As students flooded back into Beijing's top universities in early September, a propaganda blitz around campuses, as reported by Bloomberg, signaled an ominous addition to their syllabus: a crash course on how to catch spies. At the government-run Tsinghua University, as Bloomberg reported, videos were beamed onto faculty screens instructing teachers and students to become a "defense line" against foreign forces, while the Beijing University of Technology threw a national-security-themed garden party, according to Bloomberg, citing the nation's spy agency.

Students at Beihang University, as per Bloomberg, were even asked to play an interactive training game, called Who's The Spy? "In what special way will the college students around you reinvigorate national security?" the Ministry of State Security wrote on its new WeChat account, as reported by Bloomberg.

As Bloomberg reported, President Xi Jinping throws up a forcefield of security controls to repel perceived foreign threats to Communist Party rule. Beijing's message to the public, according to Bloomberg, is that spooks are everywhere - not just universities. Police in Henan province, as Bloomberg cited, have urged citizens to quiz neighbors they mistrust on pop culture to ascertain their patriotism, while Shandong province state media, as reported by Bloomberg, published posters with the tagline "spies might be all around you."

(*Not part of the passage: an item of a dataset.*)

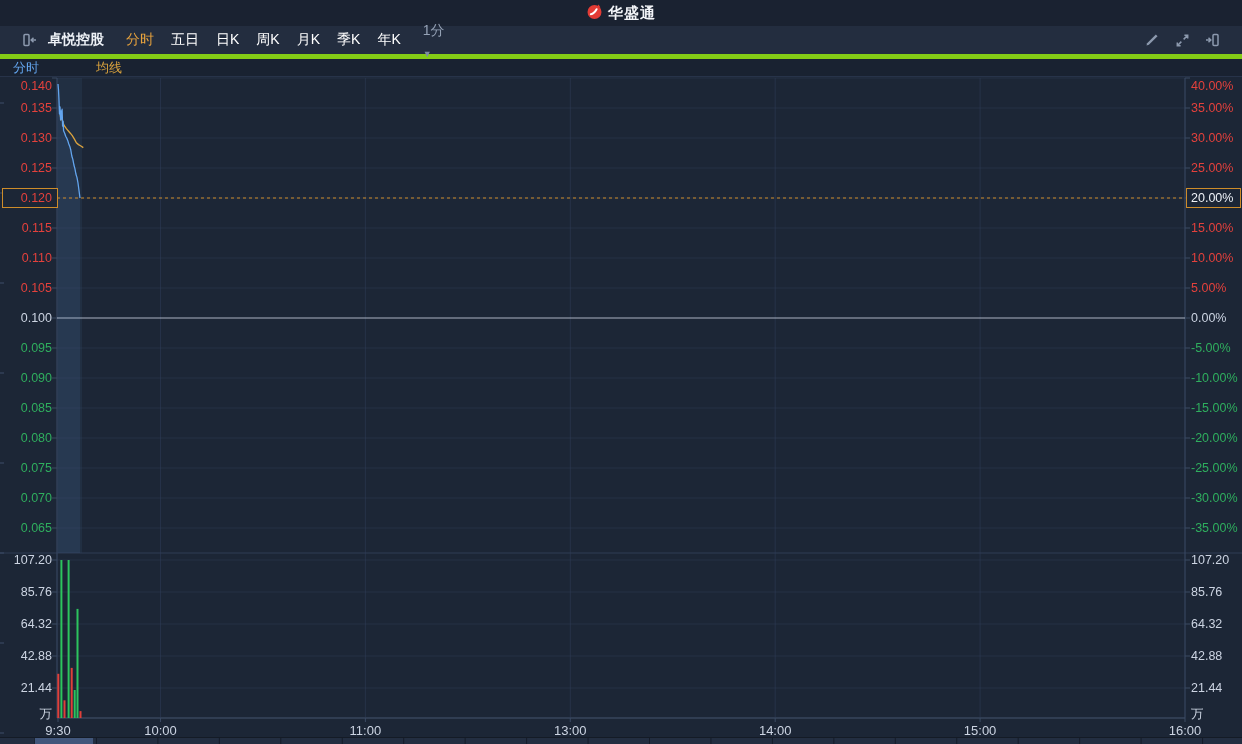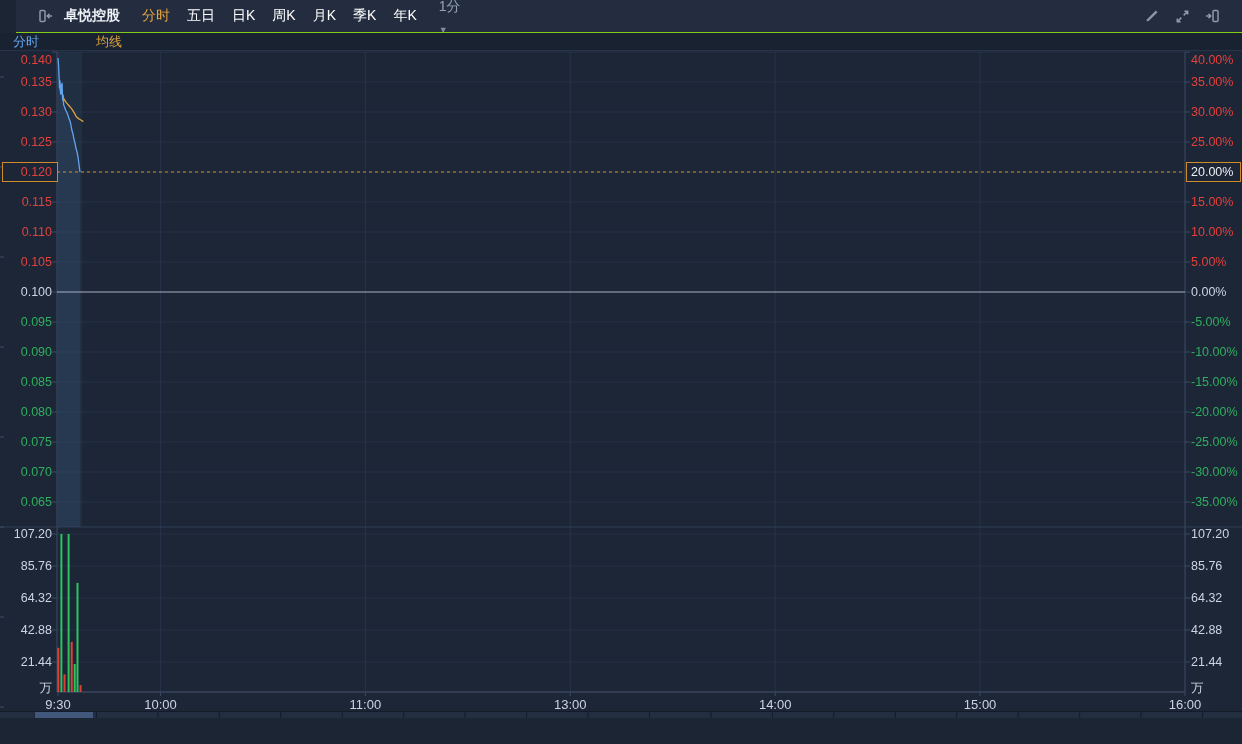"华盛通" div.hdr { html: none -> <div> <span> <svg> <circle></circle> <path></path> <path></path> </svg> </span> <span>华盛通</span> </div> }
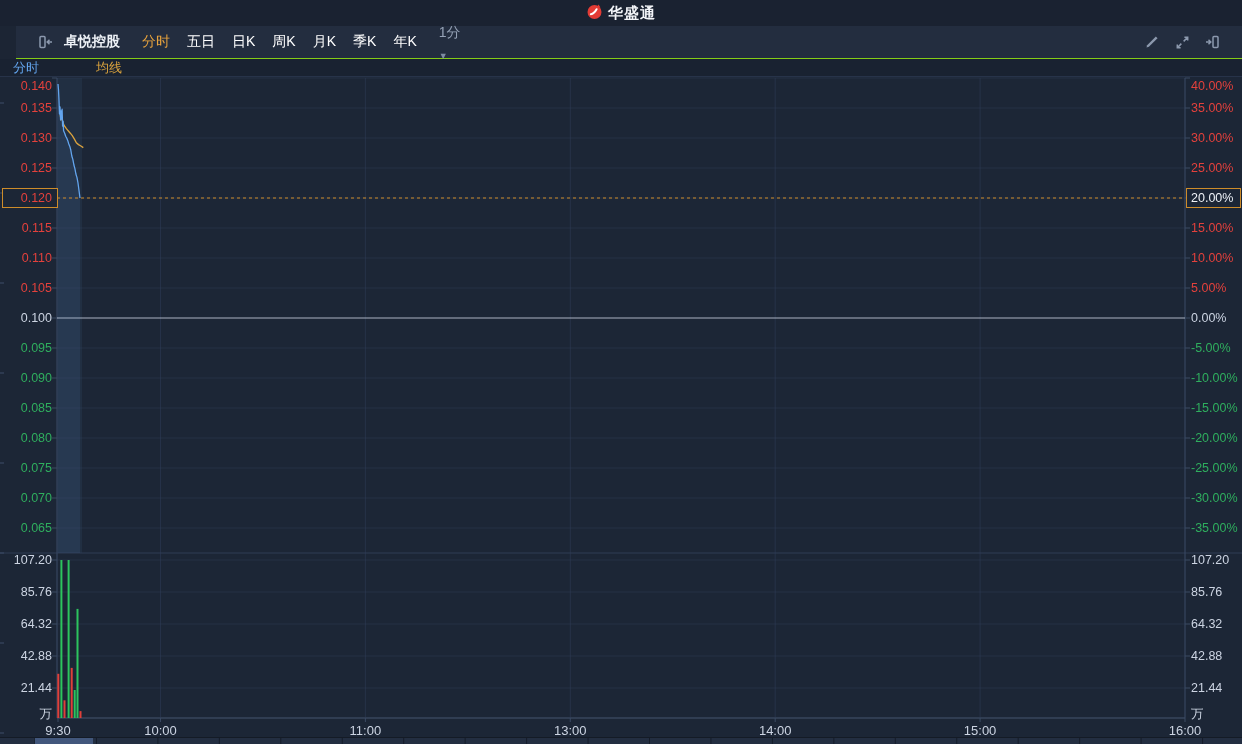"卓悦控股" .tbar { border-bottom: 1px solid #84cc16 -> 5px solid #84cc16; margin-left: 16px -> none }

The push comes after Xi chaired a National Security Council meeting in May, as reported by Bloomberg, that stressed the importance of "extreme-case scenario" thinking - a phrase the ruling party had previously reserved for describing natural disaster preparedness. China has since passed a new anti-spy law, accused consulting firms of working for overseas intelligence agencies, and warned that foreign forces are infiltrating the energy sector, as Bloomberg has reported.

China is locked in an ideological battle with the US that's weighing on its economy, just as the Asian giant enters a slowdown that risks stoking another wave of social unrest, as highlighted by Bloomberg.

Since the Communist Party unified its intelligence arms to found the Ministry of State Security in the 1980s, as reported by Bloomberg, the organization has stayed out of public sight. It's the sole cabinet-level ministry without an official website and, until recently, its only public platforms were hotlines for reporting activities endangering national security, as Bloomberg noted.

This changed last month when the ministry joined China's social media app WeChat, according to Bloomberg. Since then, it's posted almost every day on its efforts to secure national security, down to telling primary school students what photos they shouldn't post, as reported by Bloomberg.